▸ **PROBLEM STATEMENT**
Write out exactly the lines from the first line of the records below through the line that contains "(145, 161) none -> (221, 380) //", and stop there.

▸ **DATA SECTION**
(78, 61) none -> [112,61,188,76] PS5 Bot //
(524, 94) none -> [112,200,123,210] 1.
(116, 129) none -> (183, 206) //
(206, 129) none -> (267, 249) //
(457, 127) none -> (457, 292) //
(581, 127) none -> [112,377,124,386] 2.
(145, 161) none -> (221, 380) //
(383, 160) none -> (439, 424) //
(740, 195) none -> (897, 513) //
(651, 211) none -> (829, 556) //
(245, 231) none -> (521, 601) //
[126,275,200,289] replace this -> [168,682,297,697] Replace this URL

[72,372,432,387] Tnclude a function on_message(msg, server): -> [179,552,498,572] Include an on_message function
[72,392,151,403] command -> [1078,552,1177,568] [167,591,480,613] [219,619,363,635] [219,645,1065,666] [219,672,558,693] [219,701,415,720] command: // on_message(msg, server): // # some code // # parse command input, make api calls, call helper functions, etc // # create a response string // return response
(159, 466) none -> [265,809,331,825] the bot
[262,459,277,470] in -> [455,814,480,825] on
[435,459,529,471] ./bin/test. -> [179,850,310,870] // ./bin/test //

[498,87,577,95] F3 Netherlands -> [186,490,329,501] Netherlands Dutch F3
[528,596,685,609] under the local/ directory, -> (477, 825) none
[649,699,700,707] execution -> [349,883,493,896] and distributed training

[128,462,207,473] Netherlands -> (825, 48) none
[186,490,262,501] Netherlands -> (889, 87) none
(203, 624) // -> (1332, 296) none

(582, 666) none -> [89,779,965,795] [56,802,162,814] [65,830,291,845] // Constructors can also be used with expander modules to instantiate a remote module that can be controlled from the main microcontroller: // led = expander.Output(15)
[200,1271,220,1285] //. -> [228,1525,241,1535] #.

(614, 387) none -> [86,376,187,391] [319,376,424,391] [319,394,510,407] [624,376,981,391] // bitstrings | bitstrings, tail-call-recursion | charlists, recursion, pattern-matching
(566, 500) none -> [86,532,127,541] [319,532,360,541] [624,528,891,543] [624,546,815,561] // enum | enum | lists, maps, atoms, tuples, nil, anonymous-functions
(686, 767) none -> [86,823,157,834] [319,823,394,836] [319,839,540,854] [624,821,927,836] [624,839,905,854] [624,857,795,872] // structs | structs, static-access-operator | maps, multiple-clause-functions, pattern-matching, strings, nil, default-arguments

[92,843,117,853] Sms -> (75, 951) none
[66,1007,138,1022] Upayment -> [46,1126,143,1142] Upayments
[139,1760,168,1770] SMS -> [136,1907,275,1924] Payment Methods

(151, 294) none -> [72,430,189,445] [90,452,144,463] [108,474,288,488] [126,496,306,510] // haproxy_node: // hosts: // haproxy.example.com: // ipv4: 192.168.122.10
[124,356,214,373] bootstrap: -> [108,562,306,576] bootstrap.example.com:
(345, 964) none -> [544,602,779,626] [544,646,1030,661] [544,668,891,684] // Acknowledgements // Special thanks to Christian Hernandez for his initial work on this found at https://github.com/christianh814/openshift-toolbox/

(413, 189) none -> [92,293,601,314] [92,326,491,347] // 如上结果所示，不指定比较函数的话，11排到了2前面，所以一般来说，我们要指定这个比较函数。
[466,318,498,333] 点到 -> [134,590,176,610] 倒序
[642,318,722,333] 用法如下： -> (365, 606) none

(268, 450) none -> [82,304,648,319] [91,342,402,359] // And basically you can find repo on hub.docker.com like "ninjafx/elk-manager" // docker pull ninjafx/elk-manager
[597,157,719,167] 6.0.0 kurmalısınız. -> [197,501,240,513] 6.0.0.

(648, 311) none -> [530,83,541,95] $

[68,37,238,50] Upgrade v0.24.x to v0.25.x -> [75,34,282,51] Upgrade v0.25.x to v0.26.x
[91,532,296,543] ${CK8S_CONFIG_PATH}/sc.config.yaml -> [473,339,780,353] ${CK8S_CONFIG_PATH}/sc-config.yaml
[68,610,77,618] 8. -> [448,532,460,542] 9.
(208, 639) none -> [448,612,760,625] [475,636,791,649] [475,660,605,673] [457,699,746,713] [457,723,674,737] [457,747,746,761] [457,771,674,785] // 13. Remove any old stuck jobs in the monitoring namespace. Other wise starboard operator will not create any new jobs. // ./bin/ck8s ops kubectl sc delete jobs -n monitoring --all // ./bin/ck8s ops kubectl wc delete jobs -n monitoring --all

▸ **ANSWER FOR THE TASK**
(78, 61) none -> [112,61,188,76] PS5 Bot //
(524, 94) none -> [112,200,123,210] 1.
(116, 129) none -> (183, 206) //
(206, 129) none -> (267, 249) //
(457, 127) none -> (457, 292) //
(581, 127) none -> [112,377,124,386] 2.
(145, 161) none -> (221, 380) //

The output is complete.